■ The problem: All of the entries below, duplicated exactly, make up the answer.

Before-and-after change data:

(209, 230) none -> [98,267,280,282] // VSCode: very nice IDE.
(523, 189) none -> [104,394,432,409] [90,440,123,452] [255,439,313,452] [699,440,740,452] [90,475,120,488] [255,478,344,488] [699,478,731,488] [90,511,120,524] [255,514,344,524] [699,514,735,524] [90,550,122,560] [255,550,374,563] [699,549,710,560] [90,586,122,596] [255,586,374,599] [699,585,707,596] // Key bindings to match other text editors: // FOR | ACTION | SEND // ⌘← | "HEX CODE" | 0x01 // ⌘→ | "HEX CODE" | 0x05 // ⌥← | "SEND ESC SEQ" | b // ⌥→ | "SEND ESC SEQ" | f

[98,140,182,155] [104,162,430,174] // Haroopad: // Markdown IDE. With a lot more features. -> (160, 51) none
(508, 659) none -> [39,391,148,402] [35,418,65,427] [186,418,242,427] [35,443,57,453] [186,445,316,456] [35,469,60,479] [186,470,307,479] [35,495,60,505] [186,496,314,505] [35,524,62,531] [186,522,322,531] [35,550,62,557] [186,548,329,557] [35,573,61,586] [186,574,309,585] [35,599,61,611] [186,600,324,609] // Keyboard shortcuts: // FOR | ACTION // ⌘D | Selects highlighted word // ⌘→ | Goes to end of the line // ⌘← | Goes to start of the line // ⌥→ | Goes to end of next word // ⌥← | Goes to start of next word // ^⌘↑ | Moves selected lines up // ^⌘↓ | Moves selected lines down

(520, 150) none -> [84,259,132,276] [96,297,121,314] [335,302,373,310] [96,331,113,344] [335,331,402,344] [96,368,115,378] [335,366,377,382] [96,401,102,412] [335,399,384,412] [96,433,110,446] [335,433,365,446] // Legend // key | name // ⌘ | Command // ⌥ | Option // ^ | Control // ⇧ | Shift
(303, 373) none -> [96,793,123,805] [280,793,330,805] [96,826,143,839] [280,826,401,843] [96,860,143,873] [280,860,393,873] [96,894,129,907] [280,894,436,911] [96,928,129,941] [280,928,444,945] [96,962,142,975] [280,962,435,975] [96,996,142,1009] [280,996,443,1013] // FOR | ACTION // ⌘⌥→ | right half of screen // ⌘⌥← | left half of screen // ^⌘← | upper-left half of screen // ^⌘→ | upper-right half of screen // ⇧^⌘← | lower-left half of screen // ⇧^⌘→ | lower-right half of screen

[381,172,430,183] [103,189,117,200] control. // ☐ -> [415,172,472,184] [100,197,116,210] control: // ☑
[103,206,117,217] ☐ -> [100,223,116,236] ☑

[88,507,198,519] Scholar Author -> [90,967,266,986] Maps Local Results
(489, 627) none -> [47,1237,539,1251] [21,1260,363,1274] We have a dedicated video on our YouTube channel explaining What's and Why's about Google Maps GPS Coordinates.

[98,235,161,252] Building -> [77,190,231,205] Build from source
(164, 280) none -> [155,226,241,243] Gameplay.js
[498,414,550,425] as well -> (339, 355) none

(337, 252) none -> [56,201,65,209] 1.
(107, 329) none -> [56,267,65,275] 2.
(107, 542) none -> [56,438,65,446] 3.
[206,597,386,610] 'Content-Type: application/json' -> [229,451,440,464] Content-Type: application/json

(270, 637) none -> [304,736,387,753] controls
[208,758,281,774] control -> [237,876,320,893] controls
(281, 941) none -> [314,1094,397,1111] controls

■ Your solution:
(209, 230) none -> [98,267,280,282] // VSCode: very nice IDE.
(523, 189) none -> [104,394,432,409] [90,440,123,452] [255,439,313,452] [699,440,740,452] [90,475,120,488] [255,478,344,488] [699,478,731,488] [90,511,120,524] [255,514,344,524] [699,514,735,524] [90,550,122,560] [255,550,374,563] [699,549,710,560] [90,586,122,596] [255,586,374,599] [699,585,707,596] // Key bindings to match other text editors: // FOR | ACTION | SEND // ⌘← | "HEX CODE" | 0x01 // ⌘→ | "HEX CODE" | 0x05 // ⌥← | "SEND ESC SEQ" | b // ⌥→ | "SEND ESC SEQ" | f

[98,140,182,155] [104,162,430,174] // Haroopad: // Markdown IDE. With a lot more features. -> (160, 51) none
(508, 659) none -> [39,391,148,402] [35,418,65,427] [186,418,242,427] [35,443,57,453] [186,445,316,456] [35,469,60,479] [186,470,307,479] [35,495,60,505] [186,496,314,505] [35,524,62,531] [186,522,322,531] [35,550,62,557] [186,548,329,557] [35,573,61,586] [186,574,309,585] [35,599,61,611] [186,600,324,609] // Keyboard shortcuts: // FOR | ACTION // ⌘D | Selects highlighted word // ⌘→ | Goes to end of the line // ⌘← | Goes to start of the line // ⌥→ | Goes to end of next word // ⌥← | Goes to start of next word // ^⌘↑ | Moves selected lines up // ^⌘↓ | Moves selected lines down

(520, 150) none -> [84,259,132,276] [96,297,121,314] [335,302,373,310] [96,331,113,344] [335,331,402,344] [96,368,115,378] [335,366,377,382] [96,401,102,412] [335,399,384,412] [96,433,110,446] [335,433,365,446] // Legend // key | name // ⌘ | Command // ⌥ | Option // ^ | Control // ⇧ | Shift
(303, 373) none -> [96,793,123,805] [280,793,330,805] [96,826,143,839] [280,826,401,843] [96,860,143,873] [280,860,393,873] [96,894,129,907] [280,894,436,911] [96,928,129,941] [280,928,444,945] [96,962,142,975] [280,962,435,975] [96,996,142,1009] [280,996,443,1013] // FOR | ACTION // ⌘⌥→ | right half of screen // ⌘⌥← | left half of screen // ^⌘← | upper-left half of screen // ^⌘→ | upper-right half of screen // ⇧^⌘← | lower-left half of screen // ⇧^⌘→ | lower-right half of screen

[381,172,430,183] [103,189,117,200] control. // ☐ -> [415,172,472,184] [100,197,116,210] control: // ☑
[103,206,117,217] ☐ -> [100,223,116,236] ☑

[88,507,198,519] Scholar Author -> [90,967,266,986] Maps Local Results
(489, 627) none -> [47,1237,539,1251] [21,1260,363,1274] We have a dedicated video on our YouTube channel explaining What's and Why's about Google Maps GPS Coordinates.

[98,235,161,252] Building -> [77,190,231,205] Build from source
(164, 280) none -> [155,226,241,243] Gameplay.js
[498,414,550,425] as well -> (339, 355) none

(337, 252) none -> [56,201,65,209] 1.
(107, 329) none -> [56,267,65,275] 2.
(107, 542) none -> [56,438,65,446] 3.
[206,597,386,610] 'Content-Type: application/json' -> [229,451,440,464] Content-Type: application/json

(270, 637) none -> [304,736,387,753] controls
[208,758,281,774] control -> [237,876,320,893] controls
(281, 941) none -> [314,1094,397,1111] controls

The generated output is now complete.